◆ What you will do ◆
As the answer, give every line of the records that includes the word "method".

Edit tracking data:
==========
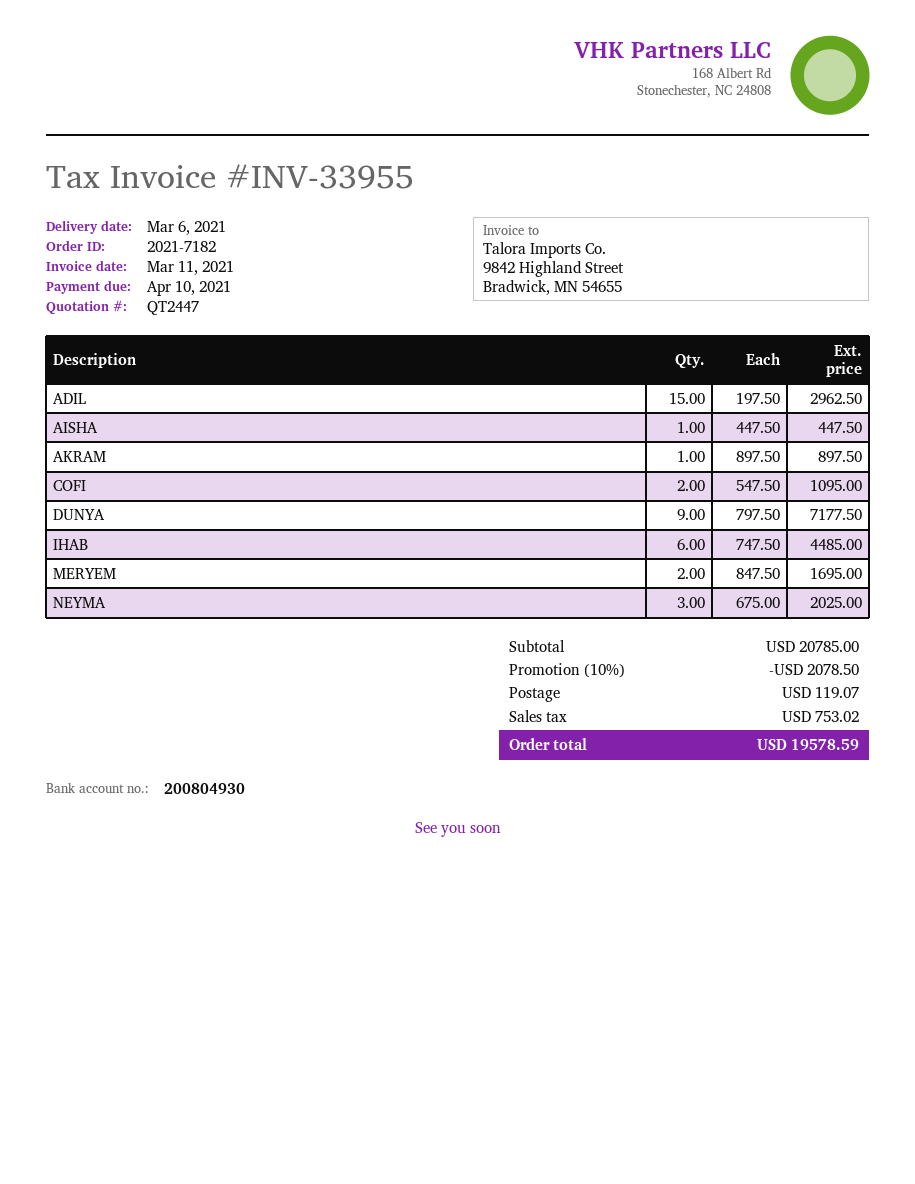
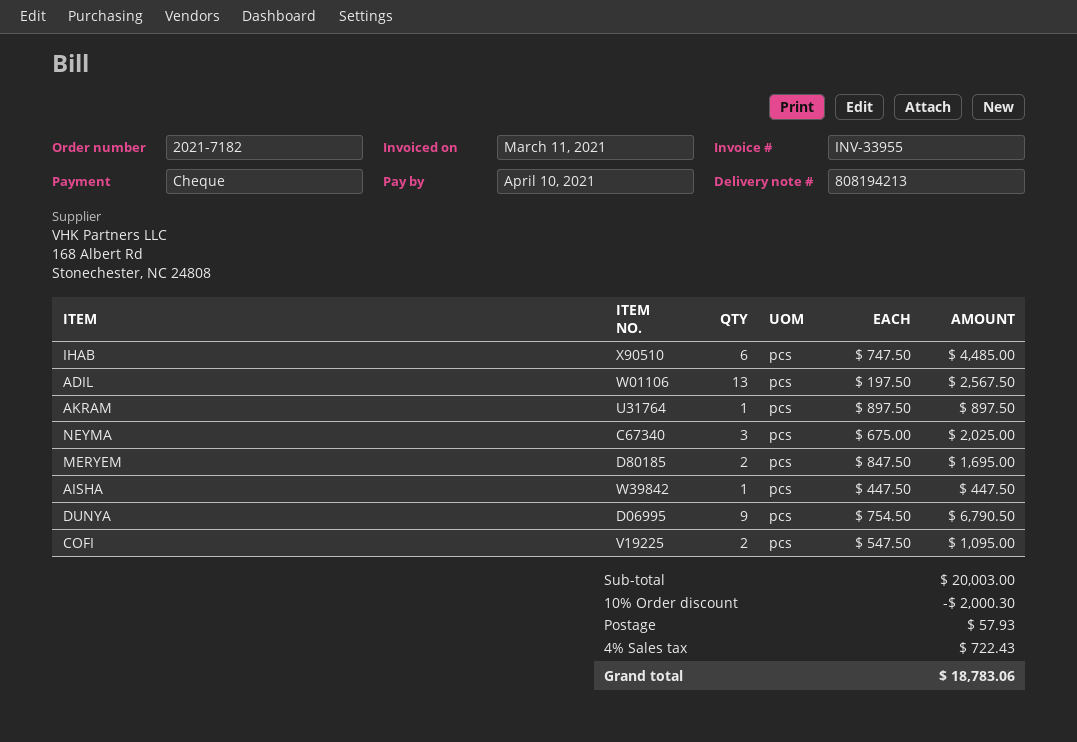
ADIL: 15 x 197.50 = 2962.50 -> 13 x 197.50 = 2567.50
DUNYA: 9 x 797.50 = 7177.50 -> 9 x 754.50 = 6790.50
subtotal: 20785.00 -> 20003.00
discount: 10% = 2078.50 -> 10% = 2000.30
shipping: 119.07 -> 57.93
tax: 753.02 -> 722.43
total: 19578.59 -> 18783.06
==========
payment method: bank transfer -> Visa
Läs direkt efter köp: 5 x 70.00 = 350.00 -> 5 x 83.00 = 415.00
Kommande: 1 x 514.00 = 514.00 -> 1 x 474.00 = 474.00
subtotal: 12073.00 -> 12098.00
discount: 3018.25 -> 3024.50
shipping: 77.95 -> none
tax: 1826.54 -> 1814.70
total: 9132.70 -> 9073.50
==========
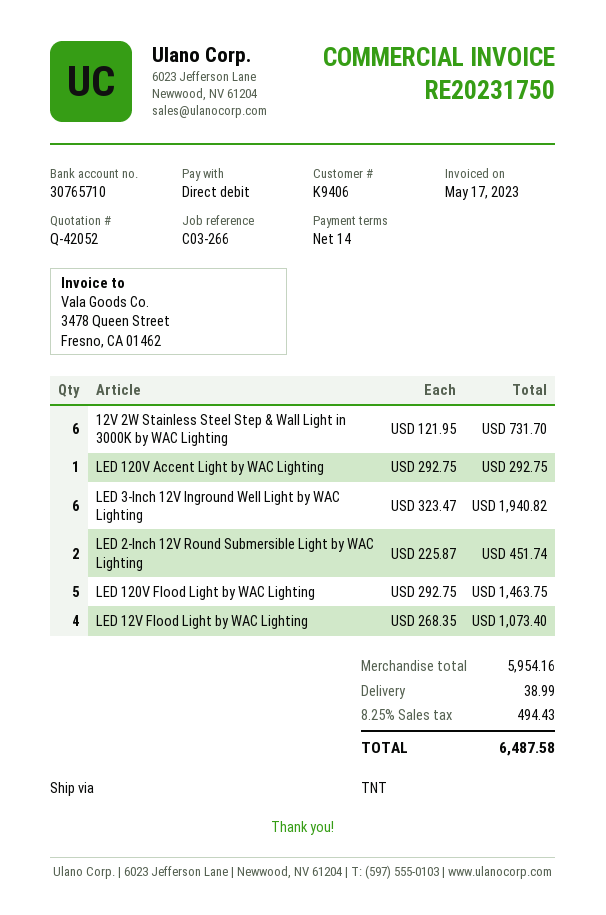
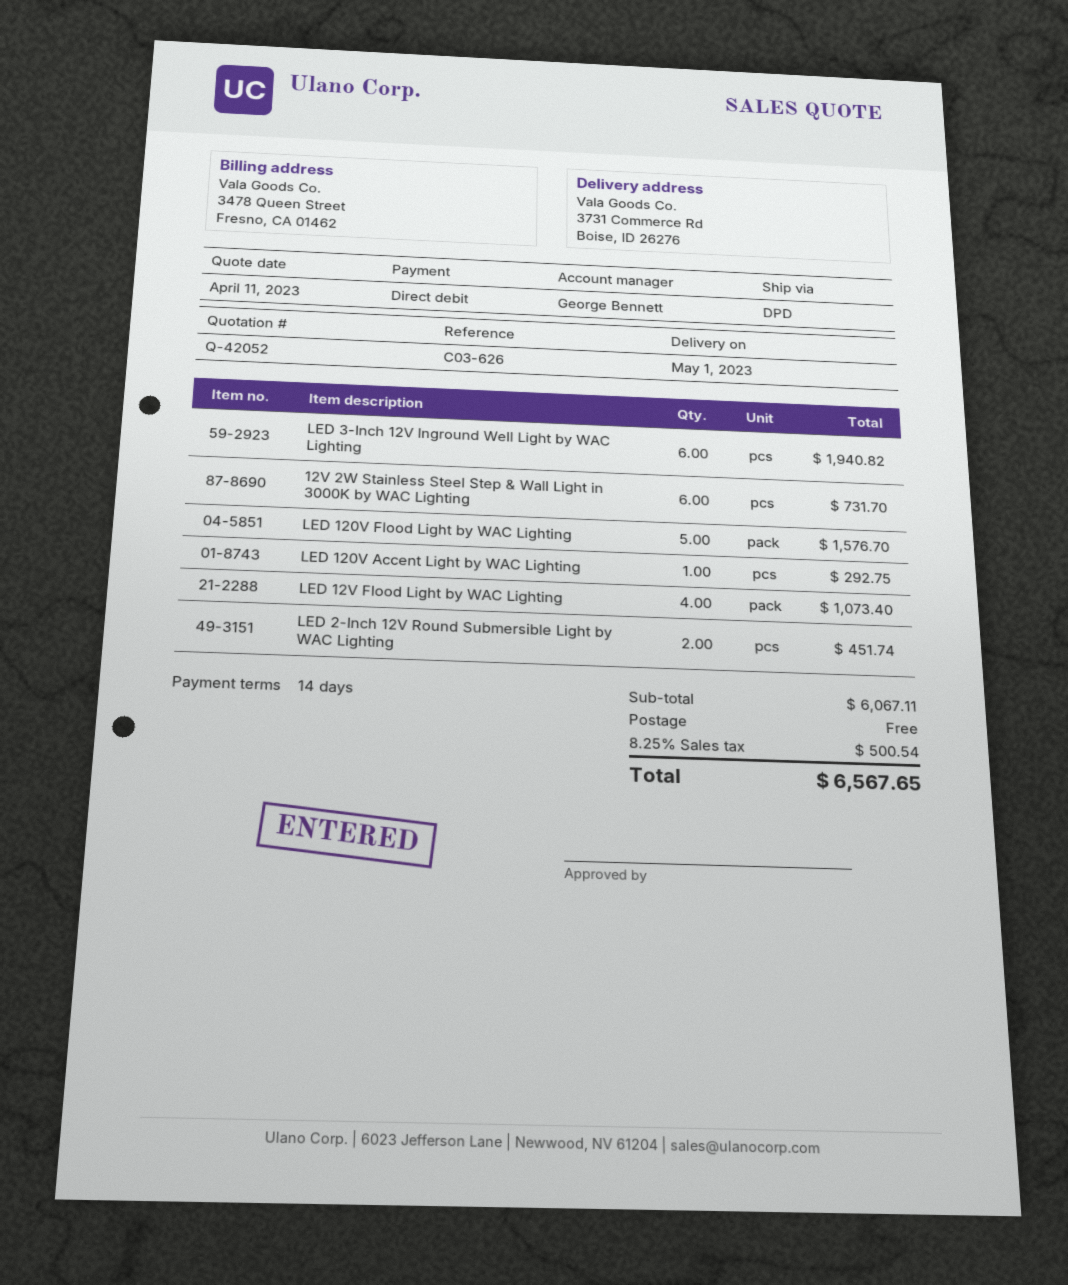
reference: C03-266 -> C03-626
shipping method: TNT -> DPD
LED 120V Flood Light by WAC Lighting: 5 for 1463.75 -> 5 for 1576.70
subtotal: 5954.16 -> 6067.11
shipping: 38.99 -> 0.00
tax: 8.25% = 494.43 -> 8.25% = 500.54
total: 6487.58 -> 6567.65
==========
◆ Completed task ◆
payment method: bank transfer -> Visa
shipping method: TNT -> DPD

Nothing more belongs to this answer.